KM: Playing the cello is a vital part of the composition process for me because it maintains the connection between the mind and the physical act of making music. Without playing, the process of composition becomes a cerebral exercise alone. Growing up playing music is the reason why I write music. It is that link to the ongoing personal history I have with the instrument that brings about my drive to know musical instruments better and have the skill to create touching soundscapes that surround and engross the listener and captivate the player’s imagination. The discipline of improving one’s techniques on an instrument is a quest to understand the instrument better and therefore to write more eloquent music that is more defined and ultimately more beautiful. It is an ongoing and ever present challenge that is important for sharpening one’s focus, concentration and deep listening. I agree that I have a fluency in writing for stringed instruments that I don’t have with wind and brass instruments. That indicates to me that I need to work harder and learn more about wind and brass instruments. Understanding how sound is produced and shaped on all musical instruments is to get to know sound on an ever deeper, more subtle level.

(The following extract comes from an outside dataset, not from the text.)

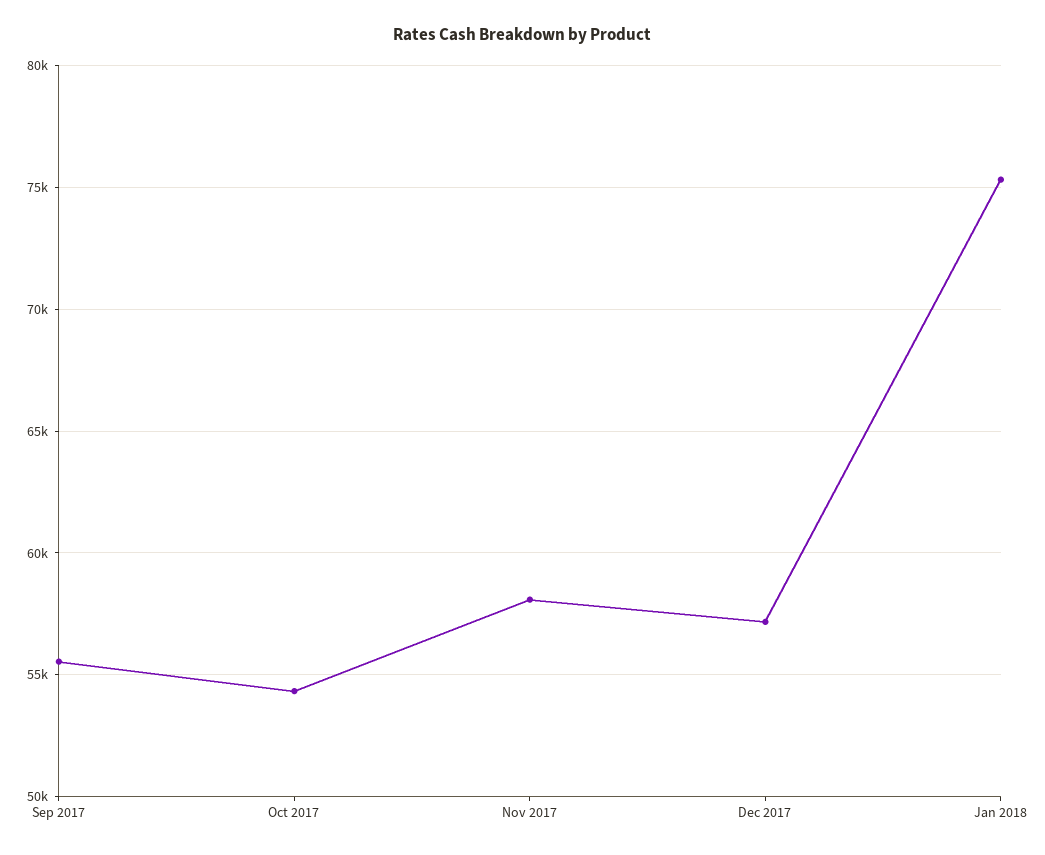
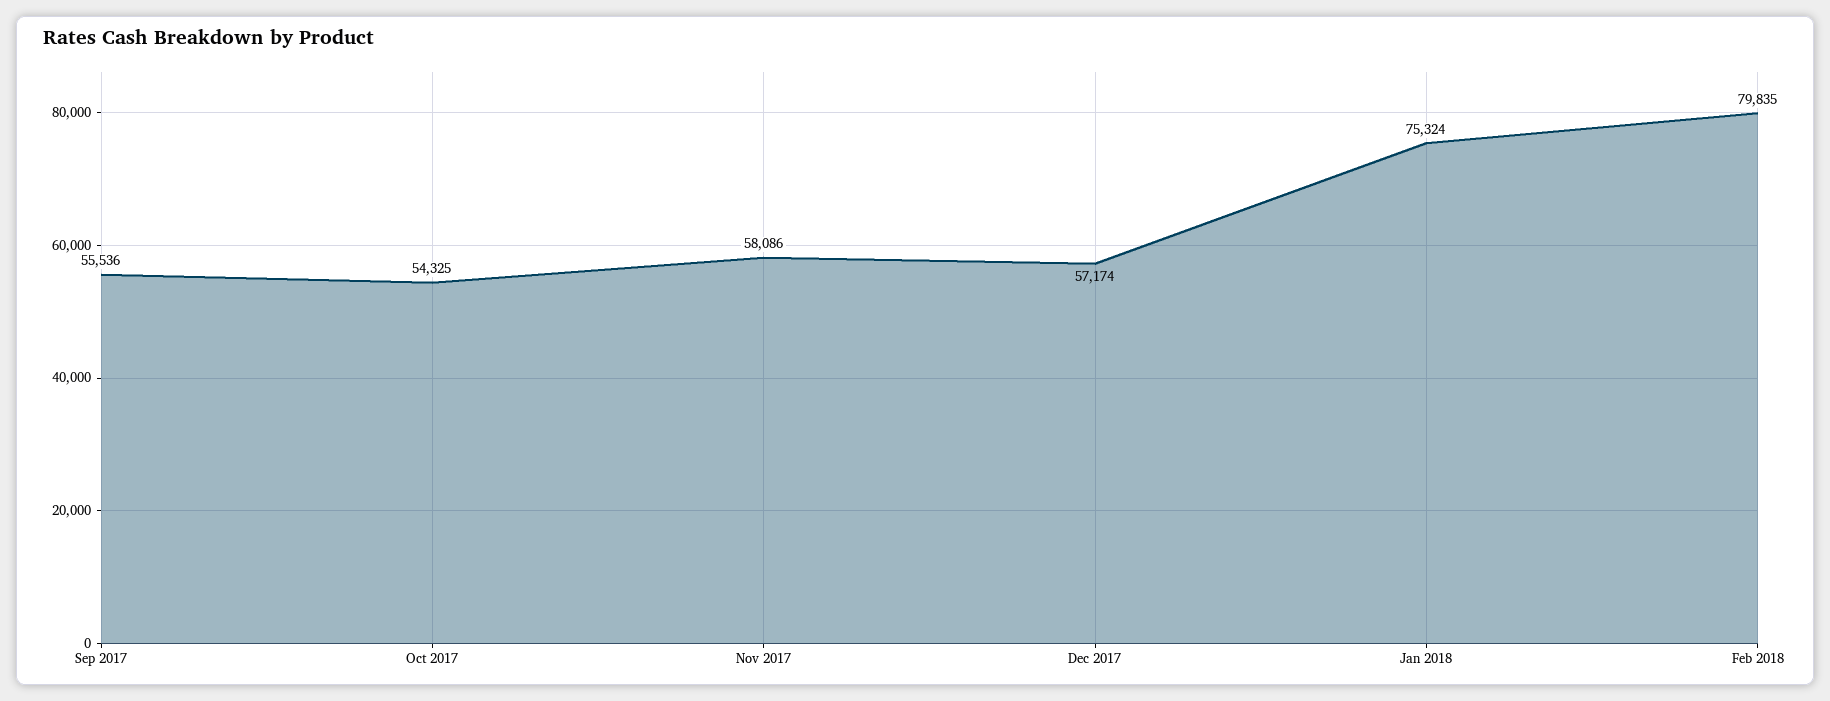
Feb 2018: none -> 79835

JdV: You wrote most of these pieces with the knowledge that it’s going to be performed with dance. How did it affect your approach when working on it?
KM: In the past I have worked on dance pieces with the aim to explore the collaborative process and the act of creating music especially for dancers where the two disciplines are inextricably connected. These processes are built upon elements of improvisation and spontaneous composition and this process involves many hours working together building the piece together from scratch, a method like choreography. With this piece, I decided to write the music separately from the dance, creating a cycle of pieces inspired by the character of the musicians and delving into my own imagination as a source of inspiration rather than follow a prescribed theme. I kept the musical vignettes short and each one with a completely different colour to give the dance punctuation and variety, curious to see where the small pieces of the puzzle would take me when placing them side by side. Primarily the music was written, rehearsed and memorised outside the hours spent working with dancers. Within the context of dance, I have stylistic freedom to explore genres that normally I do not, extending my primarily classical contemporary vocabulary to the world of folk music, jazz and song writing.